DIRECTIONS: Below this line are records; write out exactly the lines from the one containing "Sun Martin | Počet turnajov: 2 -> 1" through the one containing "Average | Metric: 2.80% -> 3.34%", with the pictures left out.

━━━━━ RECORDS TO PROCESS

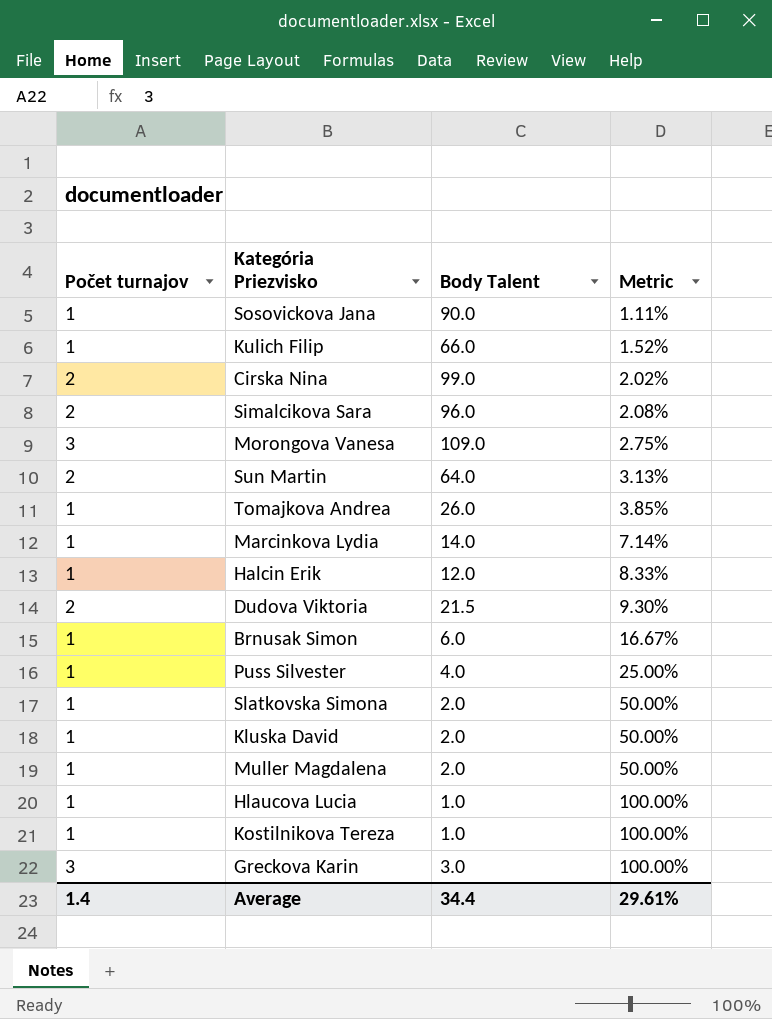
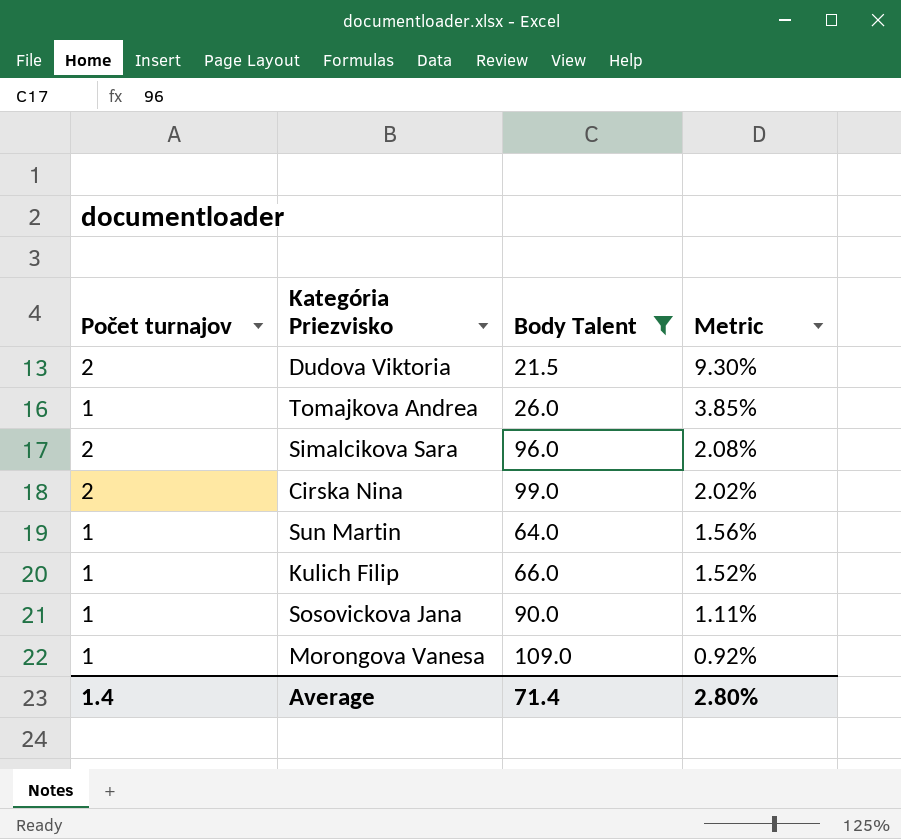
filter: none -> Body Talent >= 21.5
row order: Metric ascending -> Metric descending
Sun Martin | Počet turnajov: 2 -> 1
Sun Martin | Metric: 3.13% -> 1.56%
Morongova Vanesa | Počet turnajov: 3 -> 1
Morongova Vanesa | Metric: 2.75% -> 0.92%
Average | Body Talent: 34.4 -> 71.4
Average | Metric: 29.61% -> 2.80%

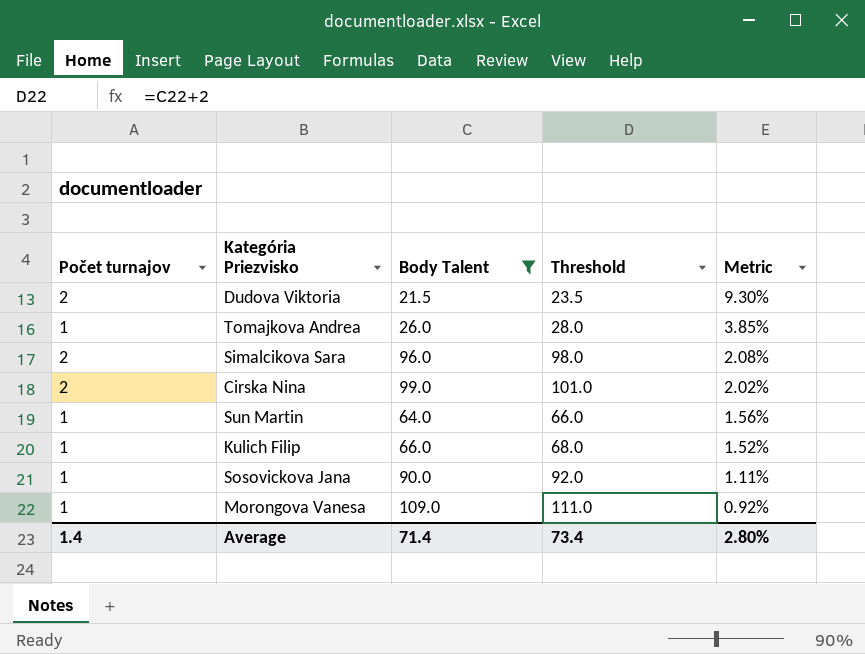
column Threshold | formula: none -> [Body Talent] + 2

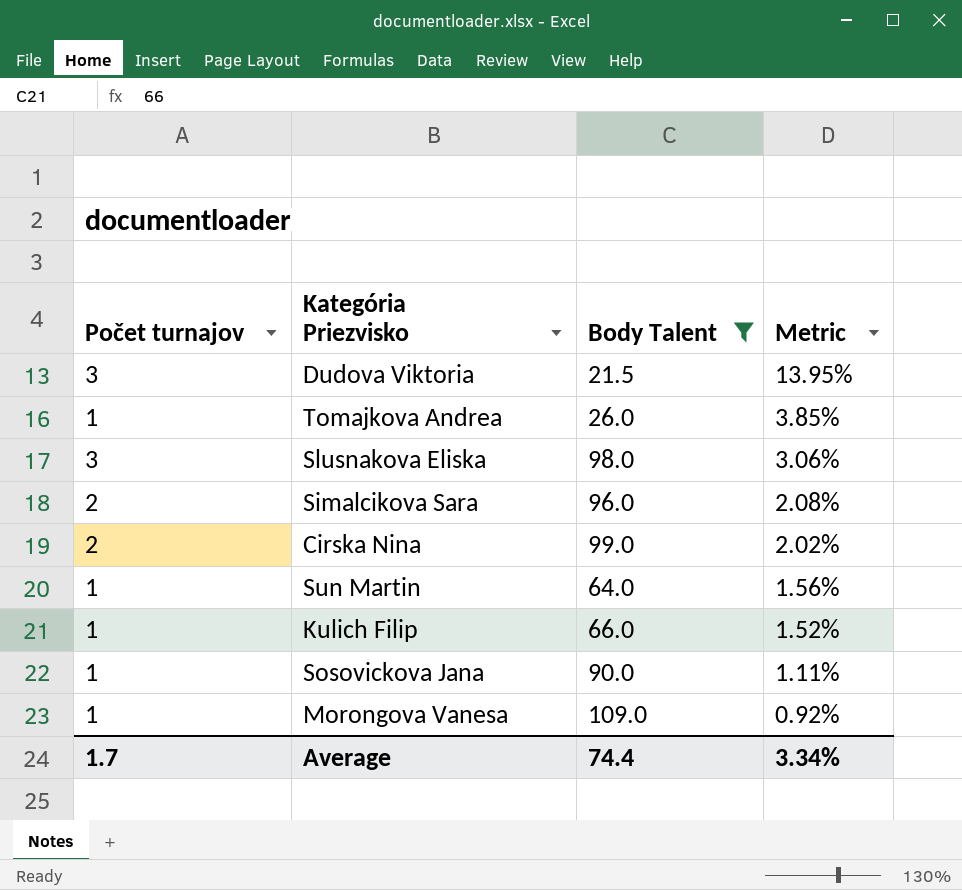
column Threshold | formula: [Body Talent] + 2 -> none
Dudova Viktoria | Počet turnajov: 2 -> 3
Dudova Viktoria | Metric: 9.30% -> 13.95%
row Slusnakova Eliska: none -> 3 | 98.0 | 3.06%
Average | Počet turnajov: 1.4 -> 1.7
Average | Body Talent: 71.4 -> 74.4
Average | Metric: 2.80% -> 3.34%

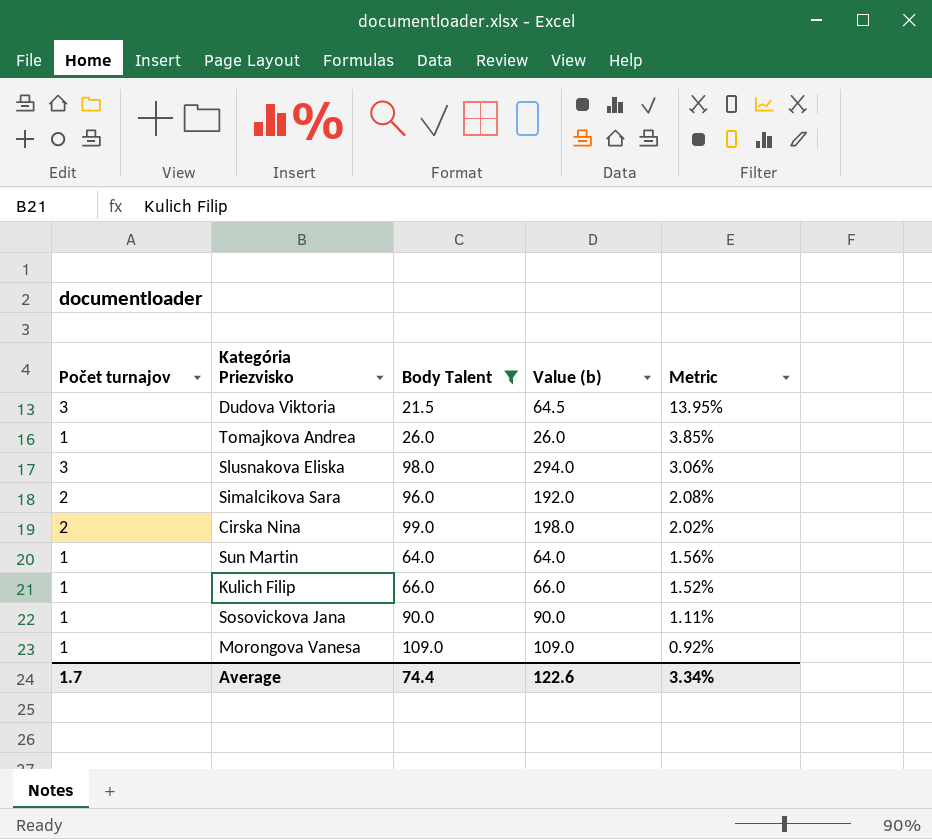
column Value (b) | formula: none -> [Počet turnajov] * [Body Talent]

━━━━━━━━━━
━━━━━ RECORDS TO PROCESS

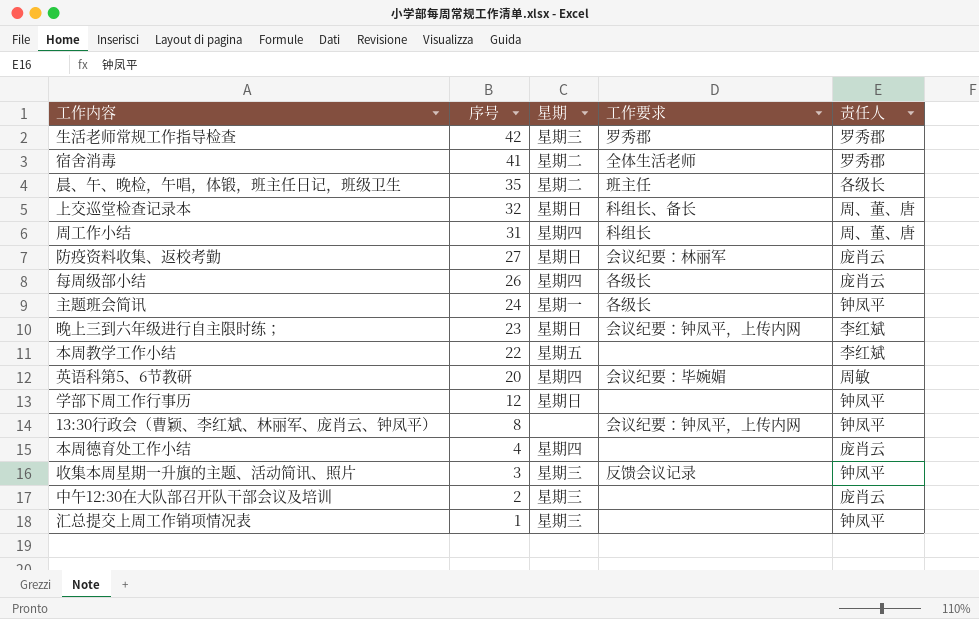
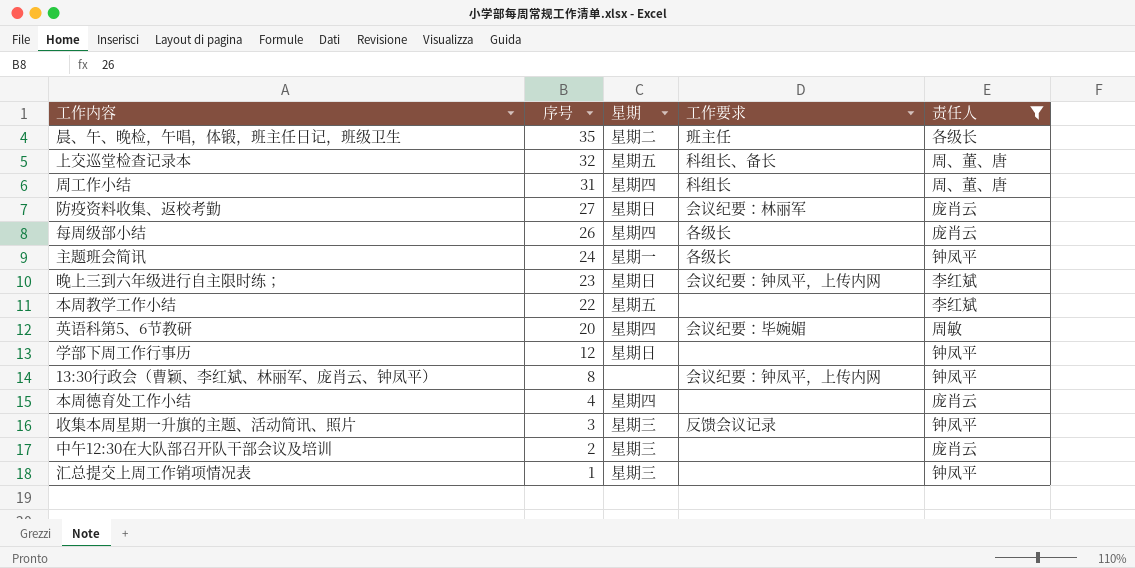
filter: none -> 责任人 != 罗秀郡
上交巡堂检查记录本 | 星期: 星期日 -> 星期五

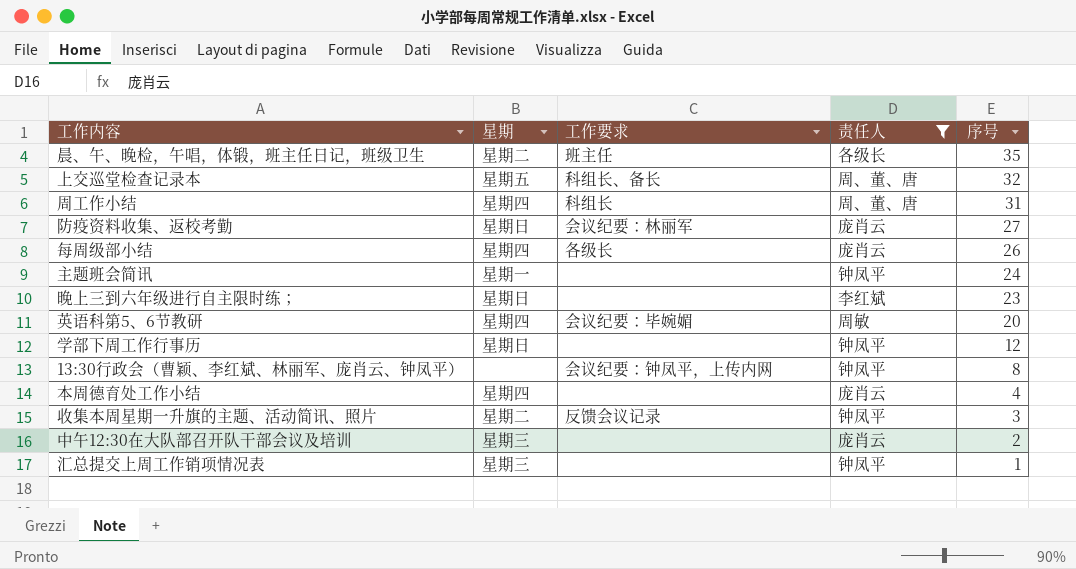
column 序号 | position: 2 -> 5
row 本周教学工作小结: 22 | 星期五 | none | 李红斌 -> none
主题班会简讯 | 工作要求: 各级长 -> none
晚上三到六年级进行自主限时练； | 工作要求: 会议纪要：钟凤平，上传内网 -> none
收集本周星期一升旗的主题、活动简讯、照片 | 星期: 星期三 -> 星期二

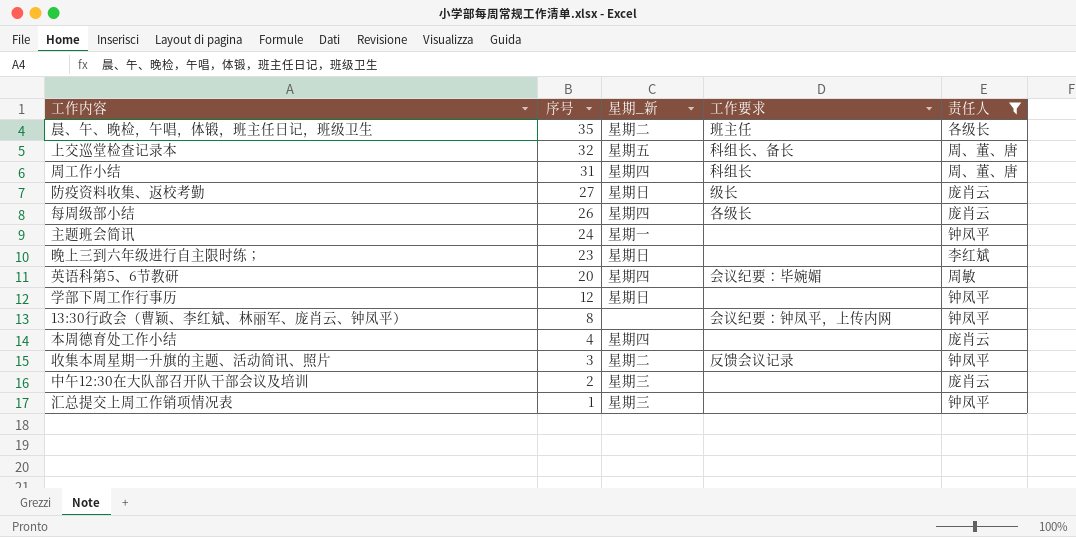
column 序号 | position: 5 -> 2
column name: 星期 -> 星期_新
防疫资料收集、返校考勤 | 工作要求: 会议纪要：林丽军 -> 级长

━━━━━━━━━━
━━━━━ RECORDS TO PROCESS

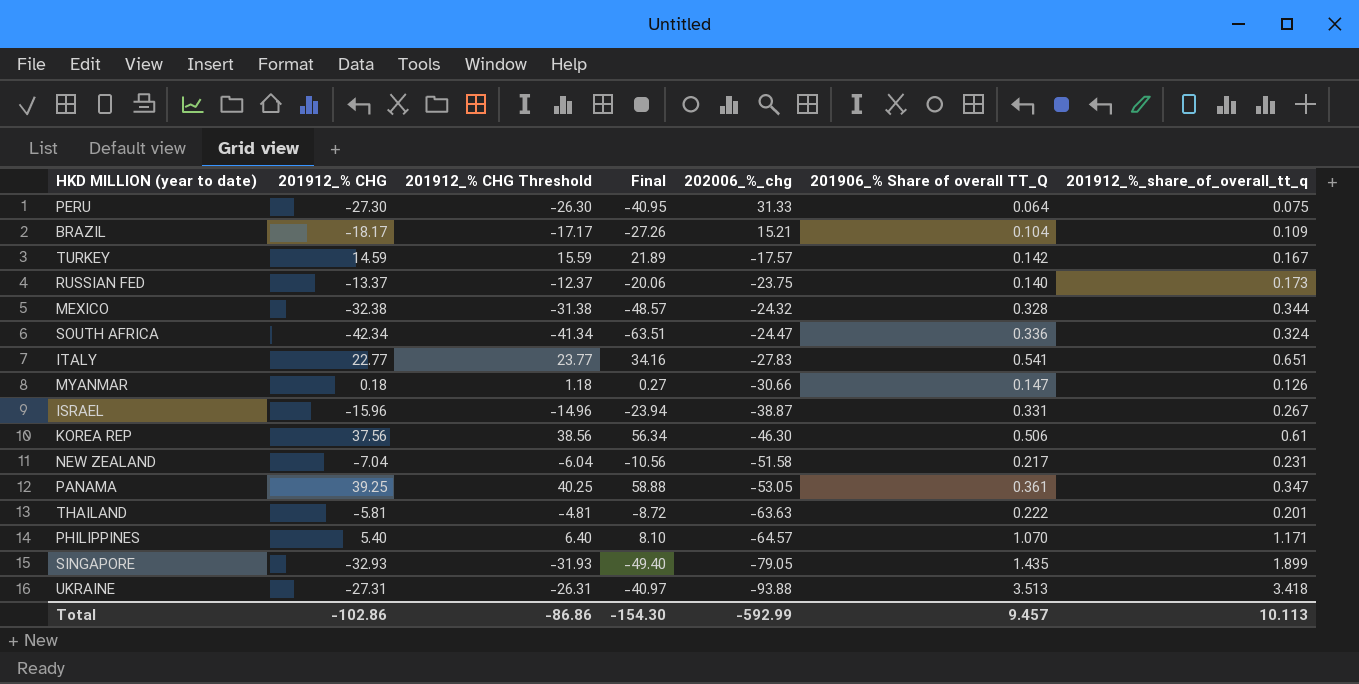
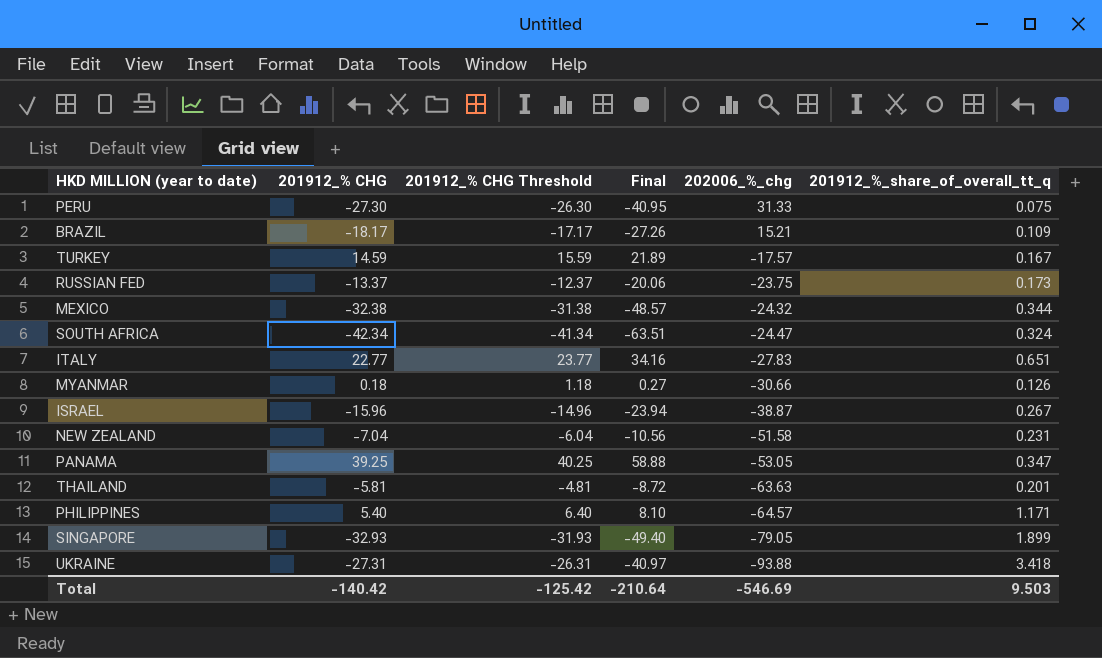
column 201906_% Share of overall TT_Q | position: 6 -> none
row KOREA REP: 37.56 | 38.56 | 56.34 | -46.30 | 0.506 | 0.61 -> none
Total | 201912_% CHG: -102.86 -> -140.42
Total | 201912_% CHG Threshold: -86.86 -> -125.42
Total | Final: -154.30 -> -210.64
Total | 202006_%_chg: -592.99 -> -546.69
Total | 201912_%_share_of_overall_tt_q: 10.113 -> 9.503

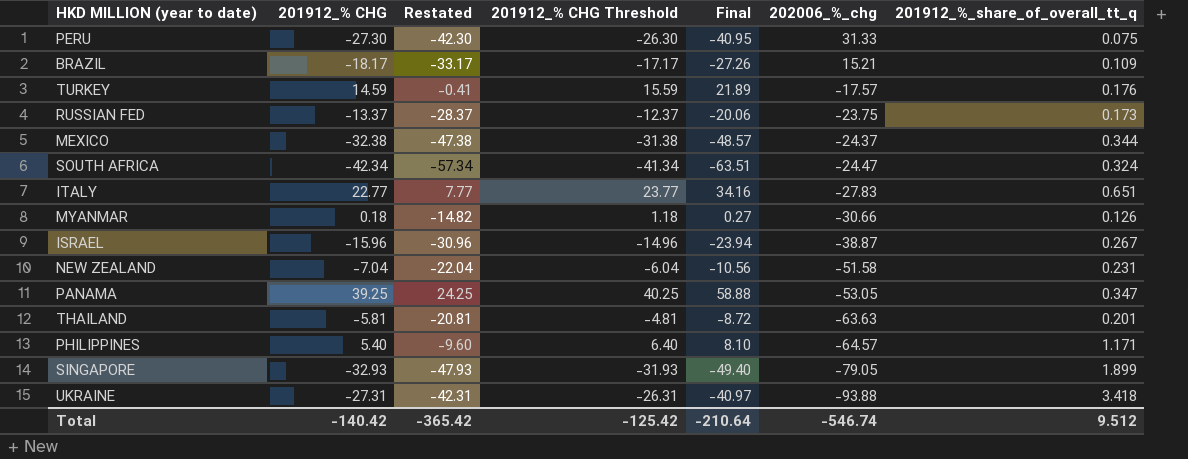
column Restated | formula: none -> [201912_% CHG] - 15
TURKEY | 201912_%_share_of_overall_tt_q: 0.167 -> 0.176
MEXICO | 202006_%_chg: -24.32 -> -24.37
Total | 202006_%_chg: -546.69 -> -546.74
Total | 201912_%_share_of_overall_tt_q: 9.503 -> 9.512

━━━━━━━━━━

FINISHED EXERCISE:
Sun Martin | Počet turnajov: 2 -> 1
Sun Martin | Metric: 3.13% -> 1.56%
Morongova Vanesa | Počet turnajov: 3 -> 1
Morongova Vanesa | Metric: 2.75% -> 0.92%
Average | Body Talent: 34.4 -> 71.4
Average | Metric: 29.61% -> 2.80%

column Threshold | formula: none -> [Body Talent] + 2

column Threshold | formula: [Body Talent] + 2 -> none
Dudova Viktoria | Počet turnajov: 2 -> 3
Dudova Viktoria | Metric: 9.30% -> 13.95%
row Slusnakova Eliska: none -> 3 | 98.0 | 3.06%
Average | Počet turnajov: 1.4 -> 1.7
Average | Body Talent: 71.4 -> 74.4
Average | Metric: 2.80% -> 3.34%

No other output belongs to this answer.